Buffy The Vampire Slayer: Chaos Bleeds Ending - PS2 - Walkthrough / Full Gameplay Playthough
Buffy The Vampire Slayer: Chaos Bleeds - PS2 - Walkthrough / Full Gameplay Playthough Commentary. Also on Xbox / Gamecube.
Buffy The Vampire Slayer is my favourite TV show of all time. Been a fan since I was a kid, and Choas Bleeds was an exciting game for my 13 year old self to buy once the TV series ended in 2003. I remember the hours I spent playing this game on repeat for months, sitting cozily on my couch in my childhood home living room, exploring Sunnydale's High School, Streets, the Magic Box and more as Buffy, Spike, Willow and the rest of the cast. The call backs to the TV series, most of the characters voiced by the real actors, and the action packed gameplay felt like enough passion was put into this TV tie in that i'm more than satisfied with. Of course, the writing, voice acting, and other elements could have been improved upon, and as you'll hear me mention a few times in this playthrough; the art direction is more cartoony than a closer design of the live action tv show. Comparing the art style of Buffy Chaos Bleeds to PS2 horror classics like Silent Hill 3, Haunting Ground, and Resident Evil 4, it becomes a little funny that these original video game pieces go for a more realistic direction than the game based on a live show with real actors and TV sets. Of course budget and talent play a massive role, though i'd be interested in seeing what a Buffy The Vampire Slayer game today would look like.
Buffy The Vampire Slayer: Chaos Bleeds follows closely to the other games I mentioned. Inspired by Survival Horror and Action Horror titles beloved during the PS2 era when horror was in its golden age, Buffy has a strong directional focus on mixing combat with puzzles, whilst keeping an eye on your health and missions have a limited number of medi-kit healing items. Added in the game being decently difficult in combat, with the puzzles and interactable objects often not glowing or highlighted in the usual video game manner, you can find yourself getting lost or beaten down by level design and enemies. What makes it more difficult is while the health items are limited, the respawning enemy count doesn't seem to end, with getting lost in certain levels for an hour ending with me getting a slay count over 178 at times. Thankfully enemies drop health orbs on death sometimes. It's RNG, so you'll be begging the game for good fortune at times.

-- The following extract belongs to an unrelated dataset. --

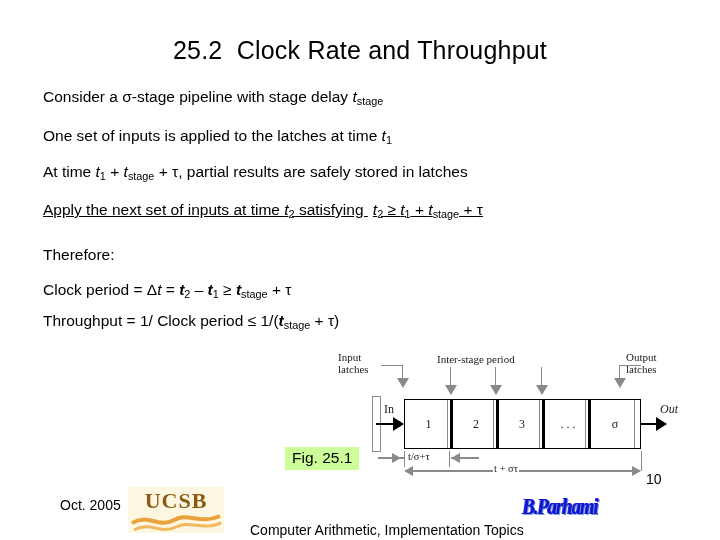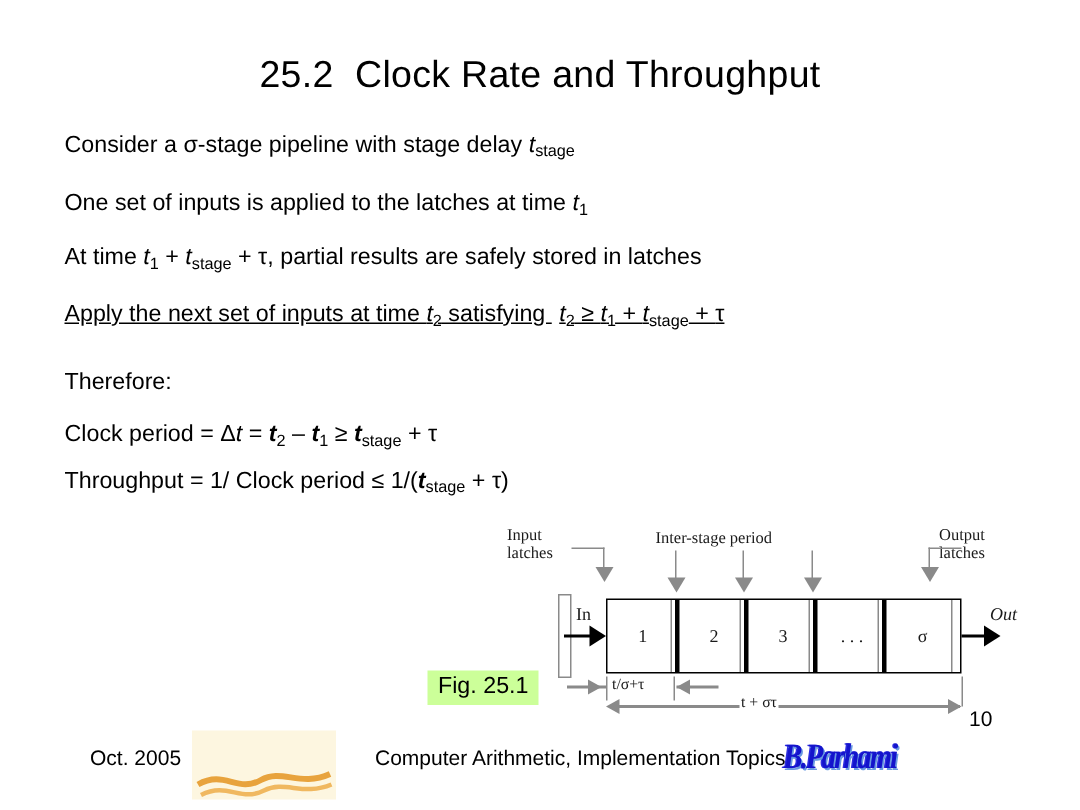"UCSB" div.ucsb-word { html: none -> <div>UCSB</div> }
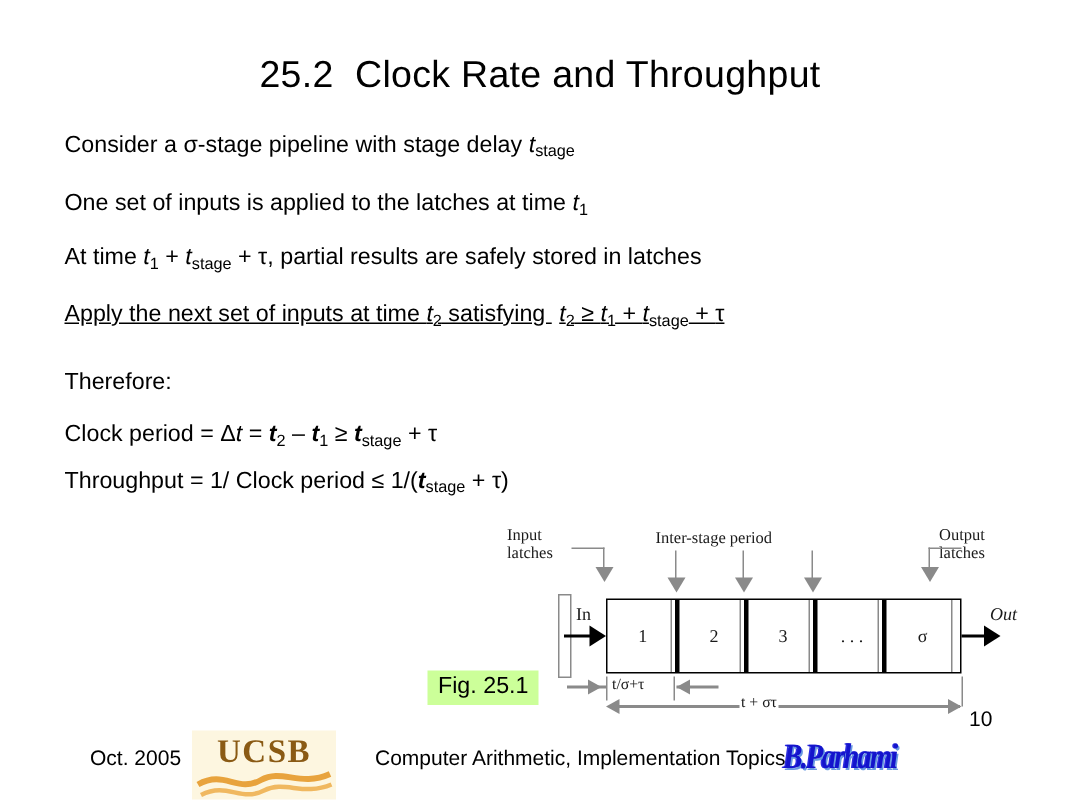"Computer Arithmetic, Implementation" #footer-title { top: 497px -> 522px }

Sunnydale Streets, High School, Mall, Hospital, and Sunnydale Zoo may be my favourite levels. But most missions are well designed and there isn't any I would consider downright awful besides Faith's mission at the Quarry which has a horrible boss (Kakistos) and forgettable level, and Spike's Initiative mission which has invisible triggers that cause a game over if you fail to jump the unseeable beams correctly, when the jump animation is rather poor. But still, it's an overall great package for a TV merch budget product.
What surpises me about Buffy: Chaos Bleeds is how well refined it can be times despite those budget hold backs. Over the last few years i've done playthroughs and walkthroughs on many older Playstation 2 horror games, and while many were fun, creative, silly, or weird, they usually have one thing in common; jank. A feeling of sluggish controls, bland or poor level design, vague puzzles that require random real world know-how or are attached to terrible timers and instant game overs.. Buffy: Chaos Bleeds has none of those problems. Instead, this PS2 game is smooth selling. Gameplay is sweet, feels good, fast paced action, and most puzzles are more or less pick up key, find door. Or, go through side window, exit through manhole into sewer. Simple, but effective. Would a Silent Hill hospital riddle have been fun? In theory, yes. But given the history with lower budget games the chances of the puzzles being a headache would be high. The game nails what it aims for and I recommend Buffy The Vampire Slayer: Chaos Bleeds to every Buffy & Angel fan.
Speaking of which, I never got over the two player mode (yep, a two player mode!) having a ton of characters to unlock having their images cast in black until you've obtained them making me believe the final unlockable character was Angel, when in reality it turned out to be Josh Whedon. It would have been a real cool bonus to a great game, because it's not like we ever expected an Angel The TV Series video game back then, and those slim hopes are long gone today. Still, Buffy: Chaos Bleeds deserves a spot in your horror game collection.